GIVEN ENTRIES Block Start

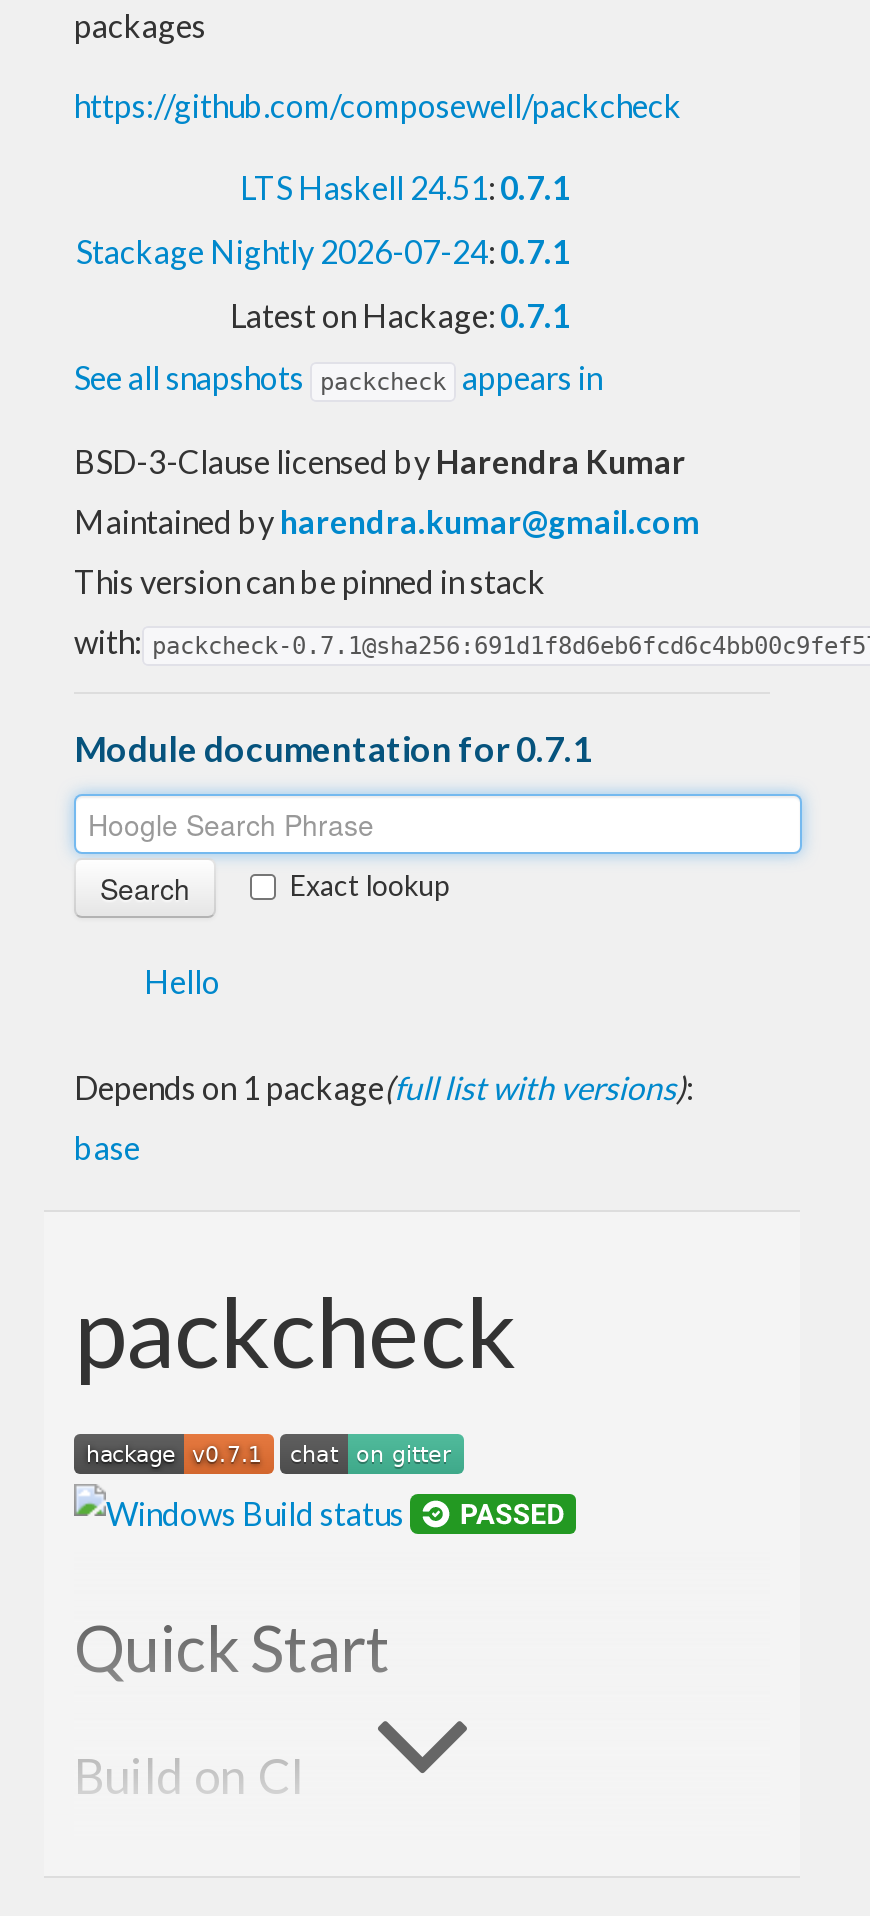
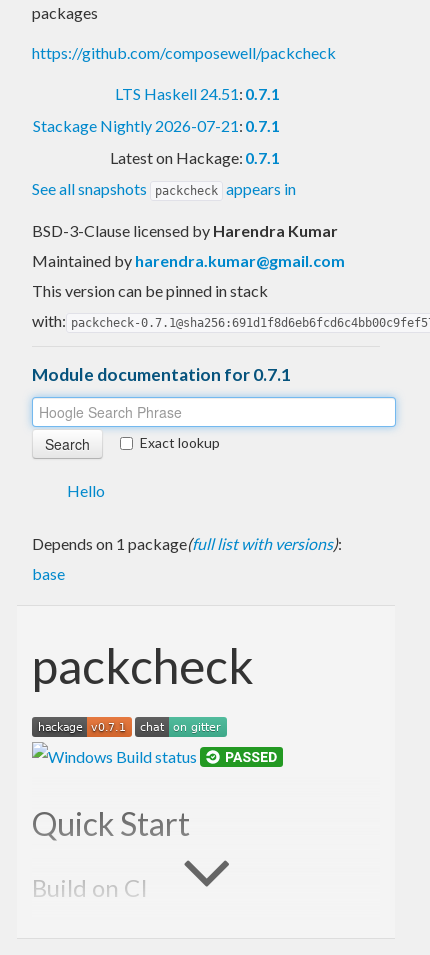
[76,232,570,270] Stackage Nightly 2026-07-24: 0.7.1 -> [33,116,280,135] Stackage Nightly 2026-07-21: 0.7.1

GIVEN ENTRIES Block End
GIVEN ENTRIES Block Start

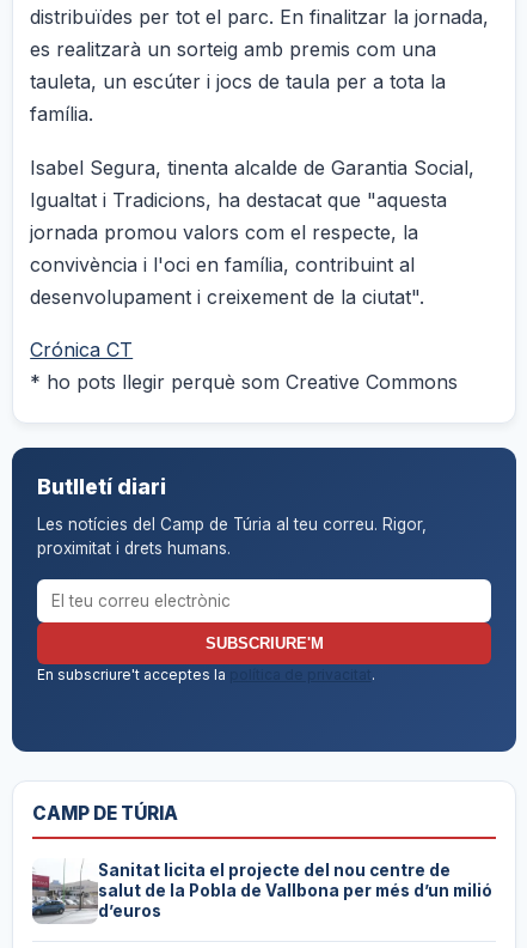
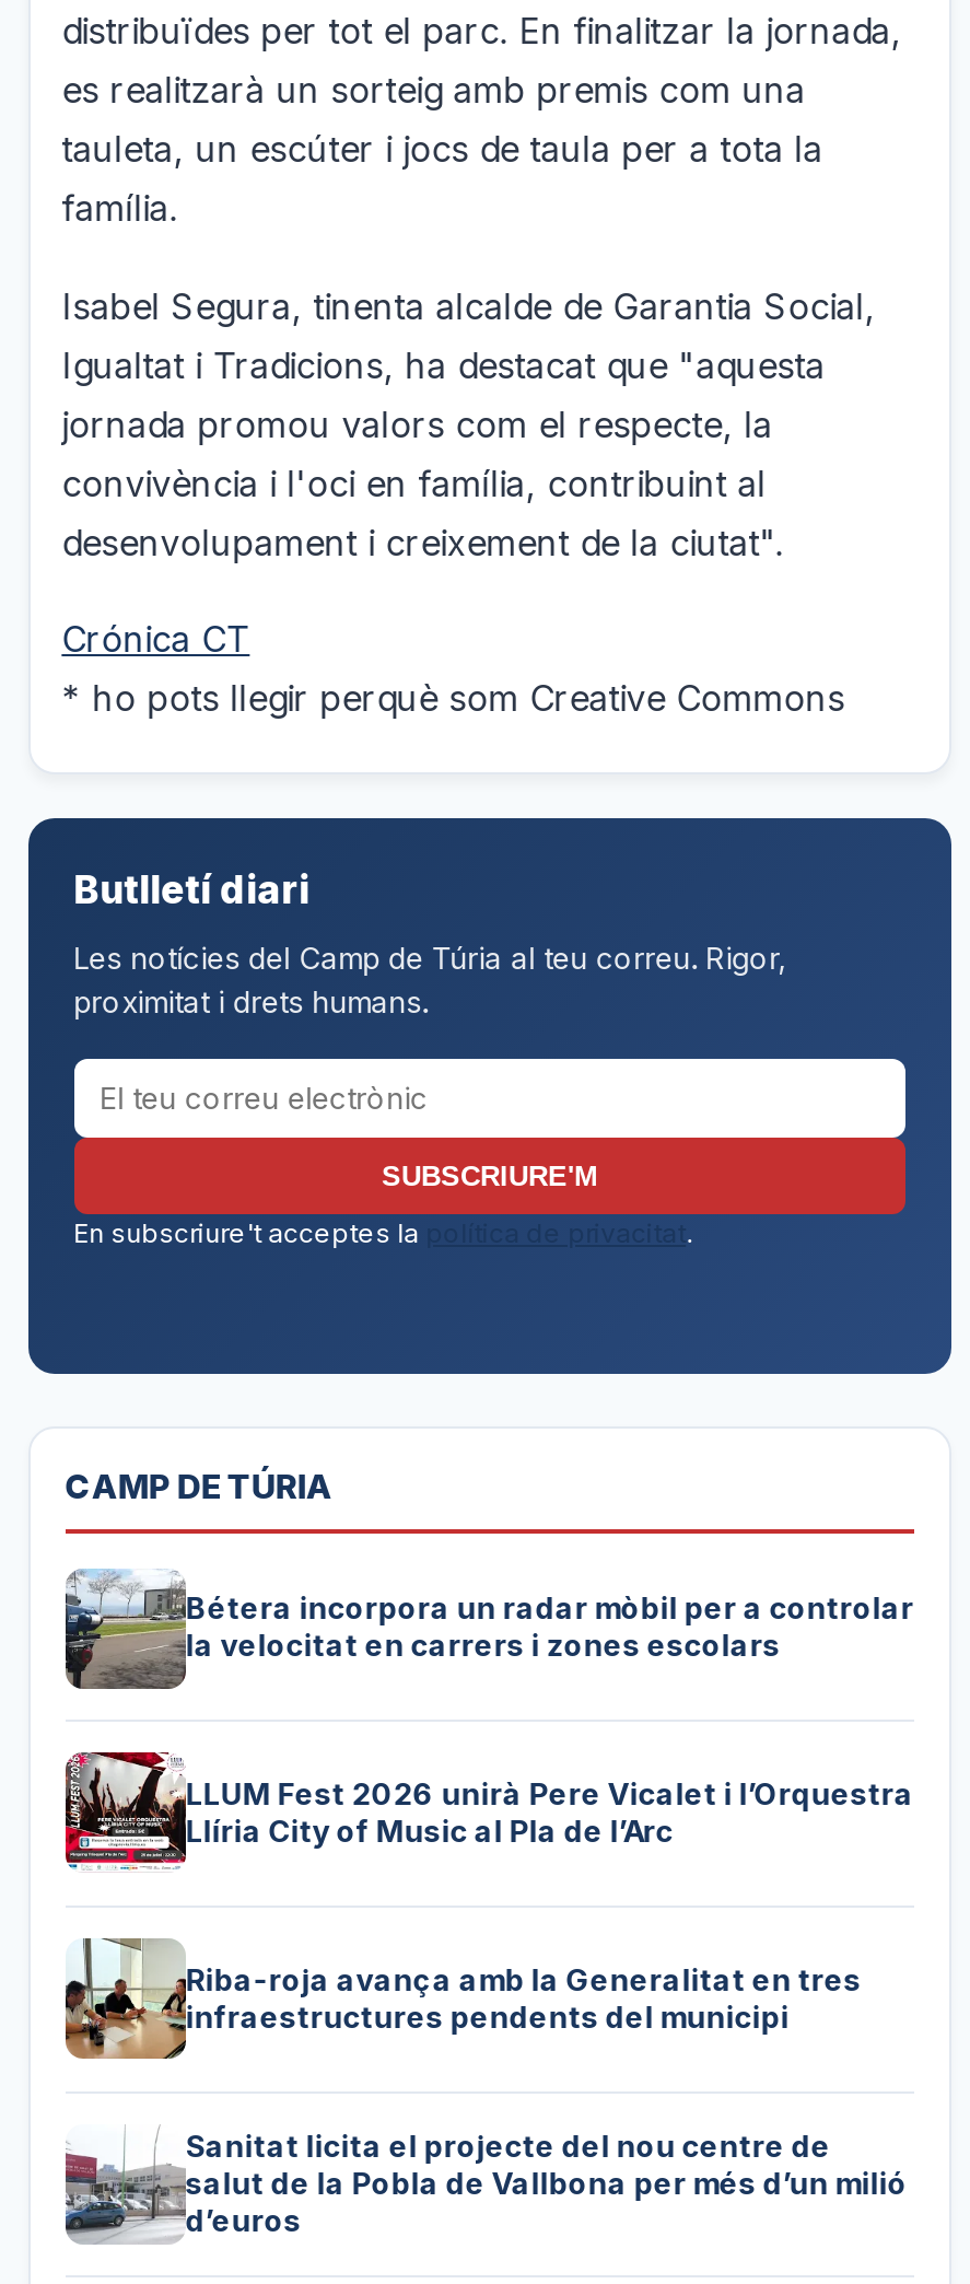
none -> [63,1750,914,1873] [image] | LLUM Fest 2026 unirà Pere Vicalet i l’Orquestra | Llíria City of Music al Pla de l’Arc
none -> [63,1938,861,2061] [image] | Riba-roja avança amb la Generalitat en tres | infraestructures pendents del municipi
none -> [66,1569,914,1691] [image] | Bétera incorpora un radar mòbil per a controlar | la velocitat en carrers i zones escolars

GIVEN ENTRIES Block End
GIVEN ENTRIES Block Start

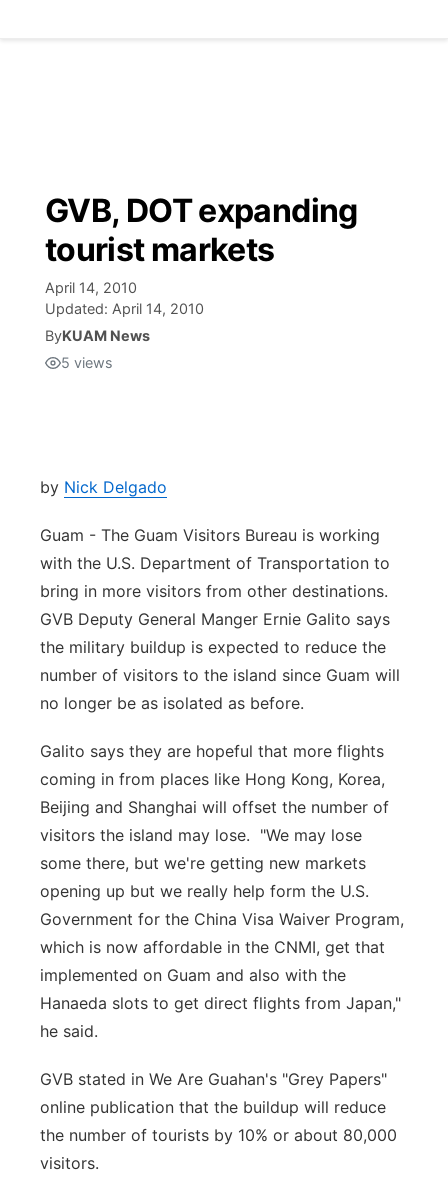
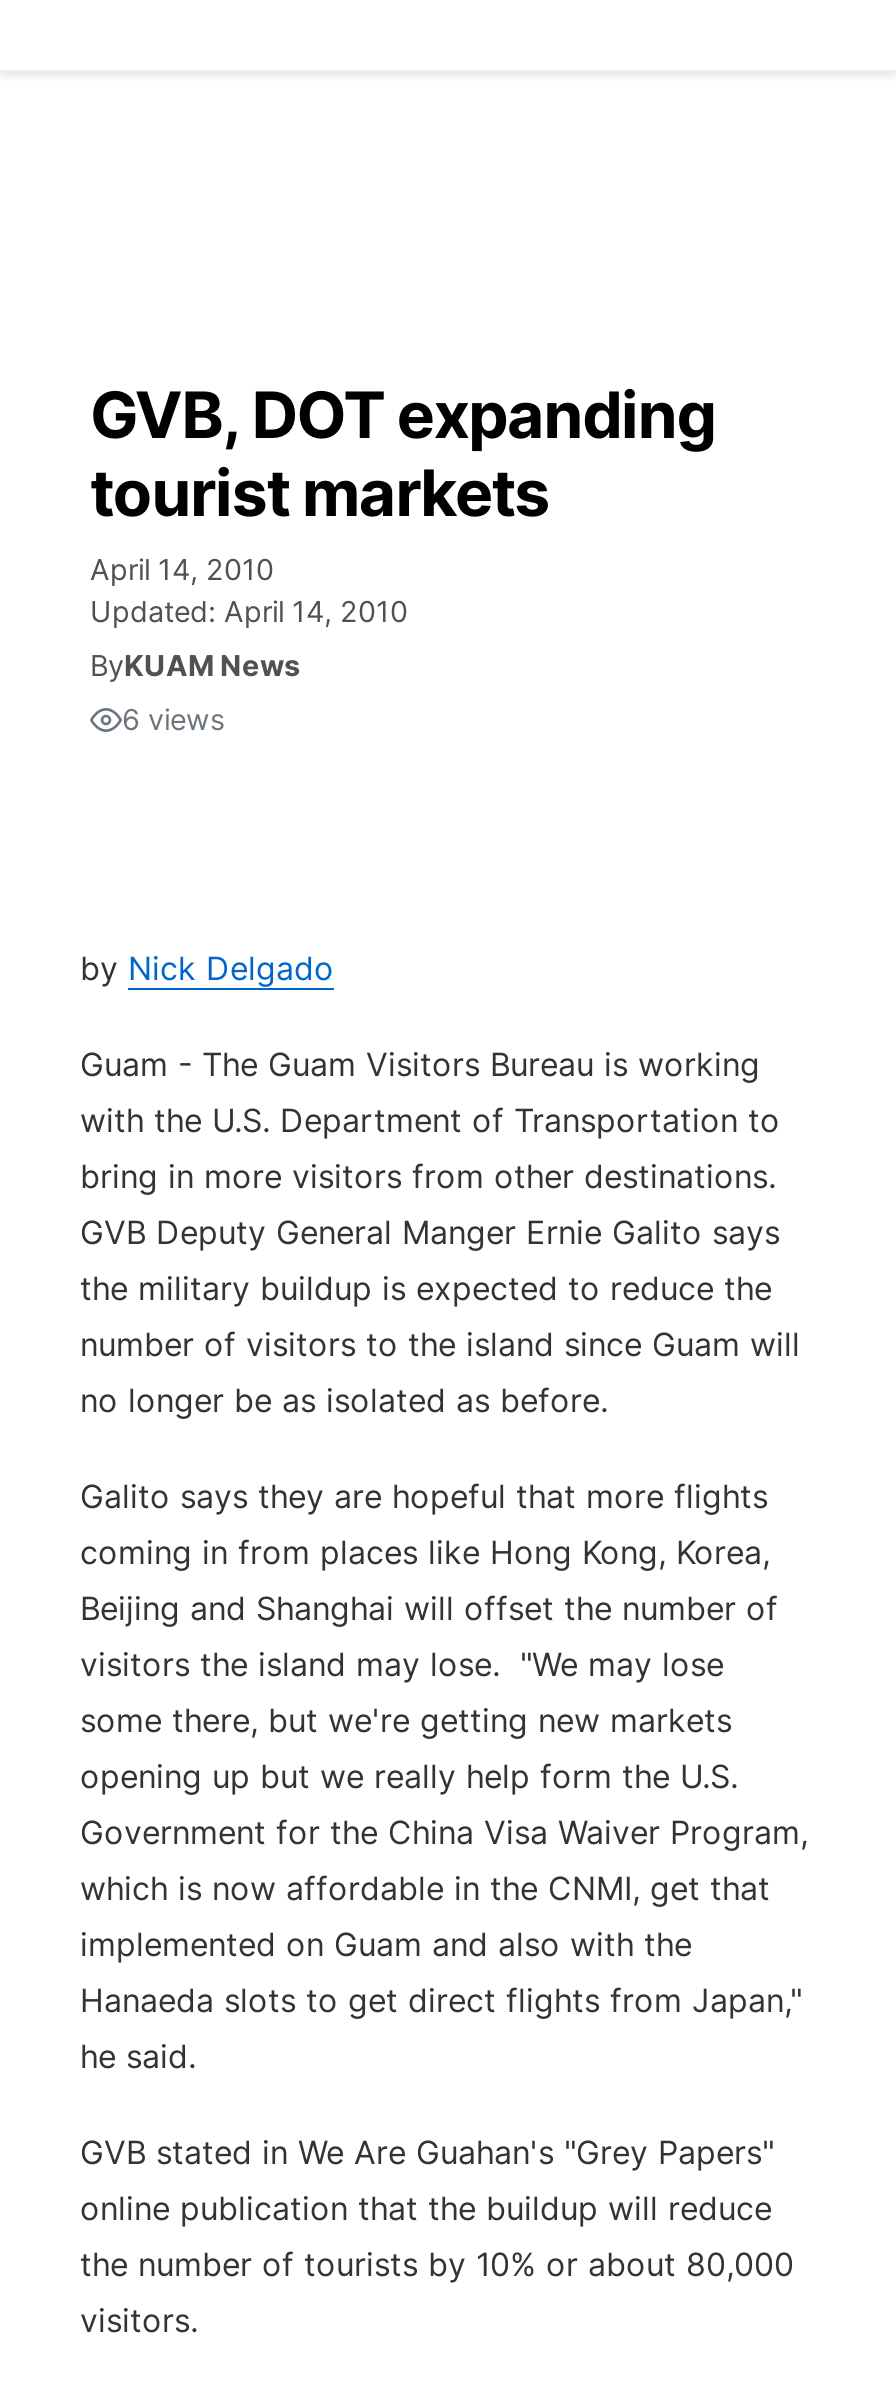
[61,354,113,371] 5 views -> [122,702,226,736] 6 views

GIVEN ENTRIES Block End

## THE PROBLEM
Copy, exactly and only, the lines above that begin with the one containing "none -> [63,1938,861,2061]" and finish with the one containing "none -> [66,1569,914,1691]".

## EXERCISE OUTPUT
none -> [63,1938,861,2061] [image] | Riba-roja avança amb la Generalitat en tres | infraestructures pendents del municipi
none -> [66,1569,914,1691] [image] | Bétera incorpora un radar mòbil per a controlar | la velocitat en carrers i zones escolars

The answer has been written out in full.